Une infrastructure impressionnante ! Plus de détails sur ce post de blog.

Disque – Salvatore Sanfilippo aka antirez – Creator of Redis

Une fois n’est pas coutume, Antirez ne parle pas de Redis mais présente Disque, une file de messages distribuée. Disque repose sur une partie du code de Redis et garantie une sémantique “at least once delivery”. Les consommateurs doivent accuser réception des messages pour indiquer que ceux-ci ont été traités.

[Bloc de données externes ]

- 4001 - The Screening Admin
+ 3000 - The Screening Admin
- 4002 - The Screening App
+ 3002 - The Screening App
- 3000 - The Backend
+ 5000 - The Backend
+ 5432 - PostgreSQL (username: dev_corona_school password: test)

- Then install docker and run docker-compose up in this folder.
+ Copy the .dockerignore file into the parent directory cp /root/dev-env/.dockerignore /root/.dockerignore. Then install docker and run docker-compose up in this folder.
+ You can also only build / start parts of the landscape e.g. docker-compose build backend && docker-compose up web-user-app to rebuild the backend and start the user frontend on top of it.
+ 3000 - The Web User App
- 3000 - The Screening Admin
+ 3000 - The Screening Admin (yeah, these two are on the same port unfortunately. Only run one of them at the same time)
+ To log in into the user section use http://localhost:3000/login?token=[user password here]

L’ordre de livraison est en “best effort” car il n’est pas possible de garantir un ordre strict, notamment si un message re-rentre dans la file en cas de défaut d’acknowledge.

Disque semble être un projet prometteur et donc à suivre de près.

Jeremy Edberg – Former Reddit Chief Architect, First SRE at Netflix

Jeremy livre des conseils sur les différents aspects des architectures micro-services. Ils indiquent que de telles architectures sont compliquées à mettre en oeuvre et qu’il vaut mieux rester sur des systèmes monolithiques si cela est possible. Par ailleurs, Netflix a open sourcé ses outils mais il n’existe pas de plateforme standard pour construire des micro-services. Par exemple, la question du service discovery reste délicate : DNS n’est pas adapté et l’outil de la stack Netflix (Curator) reste complexe.

On connaissait bien le Chaos Monkey qui tue des services au hasard pour tester la résilience, mais Jeremy présente également le Chaos Gorilla qui tue des datacenters entiers, le Chaos Kong qui déplace du traffic réseau d’une zone vers une autre, et le Latency Monkey qui introduit de la latence de traitement dans les requêtes. De quoi tester la résilience de son infrastructure…

Le mot de la fin

Cette journée était riche en découverte et nous rappelle qu’il faut être humble face à des problèmes complexes de scalabilité.

Un big up à Sylvain Zimmer qui a brillamment animé cette journée et pour les interviews très pertinentes des speakers à la fin de chaque talk.